**What to work on:** Here is the task for the listing below: output exactly the lines from the one containing "top: 4px ->" through the one containing "font-size: 17px ->", and leave out the pictures.

**Material for this exercise:**
=====
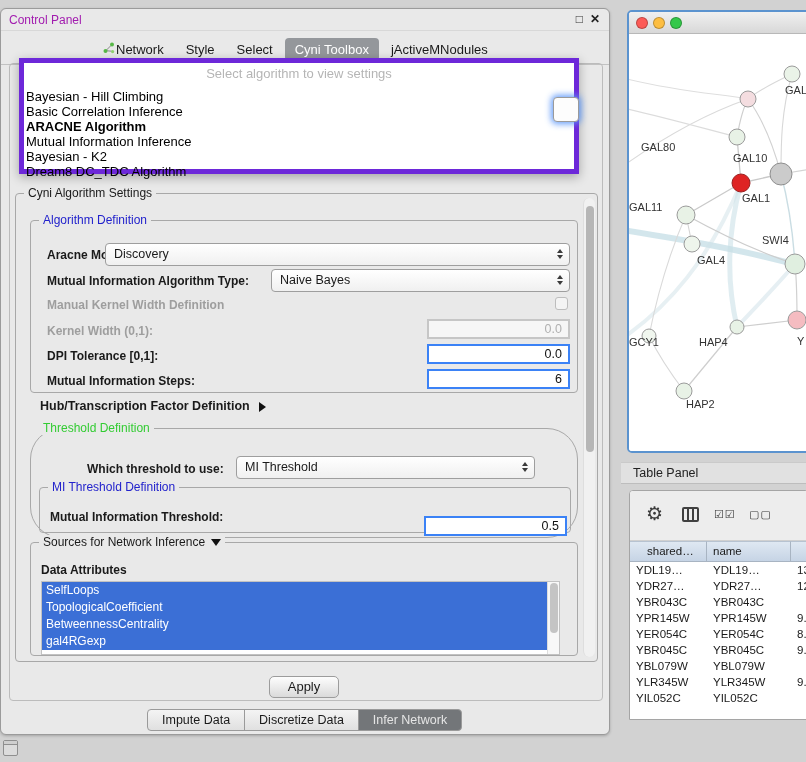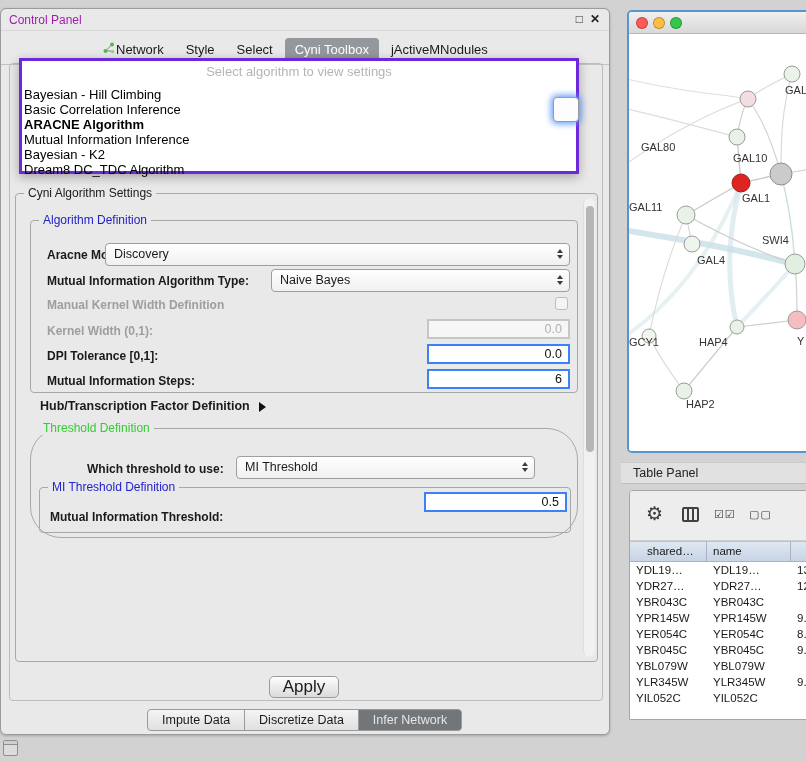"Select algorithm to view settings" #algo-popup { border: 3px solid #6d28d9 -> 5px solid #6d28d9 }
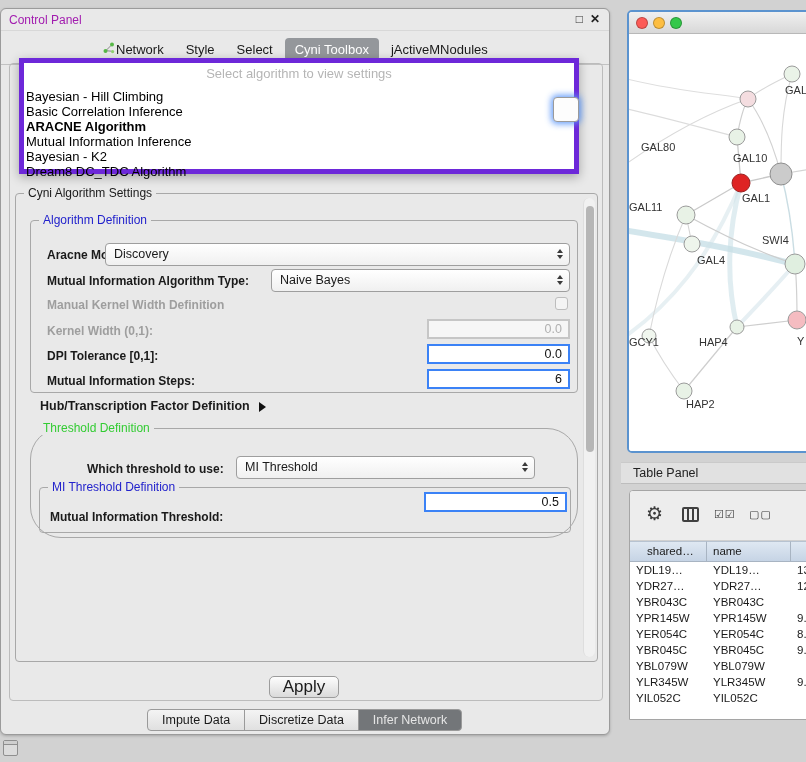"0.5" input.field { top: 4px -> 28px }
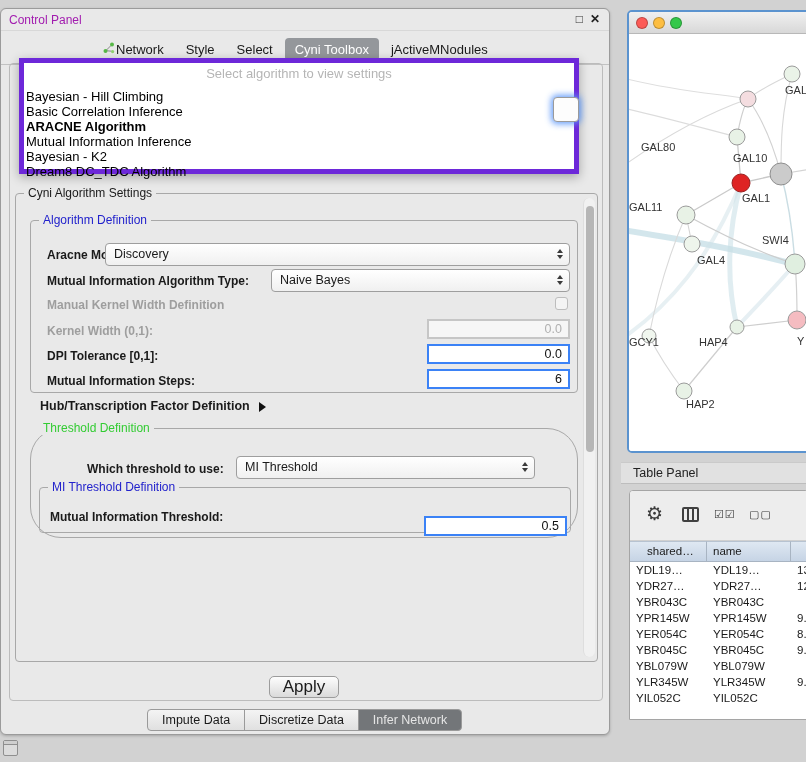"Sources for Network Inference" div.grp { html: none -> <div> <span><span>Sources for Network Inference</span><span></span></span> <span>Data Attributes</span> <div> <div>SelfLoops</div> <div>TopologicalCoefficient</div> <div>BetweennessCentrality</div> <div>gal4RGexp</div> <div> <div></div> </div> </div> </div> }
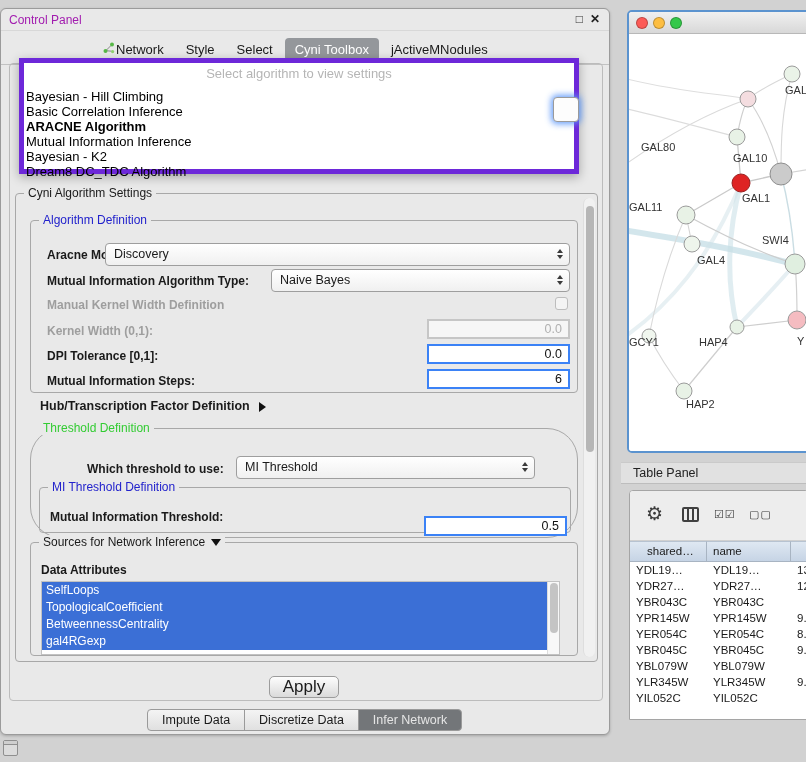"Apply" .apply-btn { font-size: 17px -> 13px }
=====
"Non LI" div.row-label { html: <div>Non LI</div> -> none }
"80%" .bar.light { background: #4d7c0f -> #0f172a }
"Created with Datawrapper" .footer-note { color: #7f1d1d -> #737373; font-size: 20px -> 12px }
=====
**Solution to this problem:**
"0.5" input.field { top: 4px -> 28px }
"Sources for Network Inference" div.grp { html: none -> <div> <span><span>Sources for Network Inference</span><span></span></span> <span>Data Attributes</span> <div> <div>SelfLoops</div> <div>TopologicalCoefficient</div> <div>BetweennessCentrality</div> <div>gal4RGexp</div> <div> <div></div> </div> </div> </div> }
"Apply" .apply-btn { font-size: 17px -> 13px }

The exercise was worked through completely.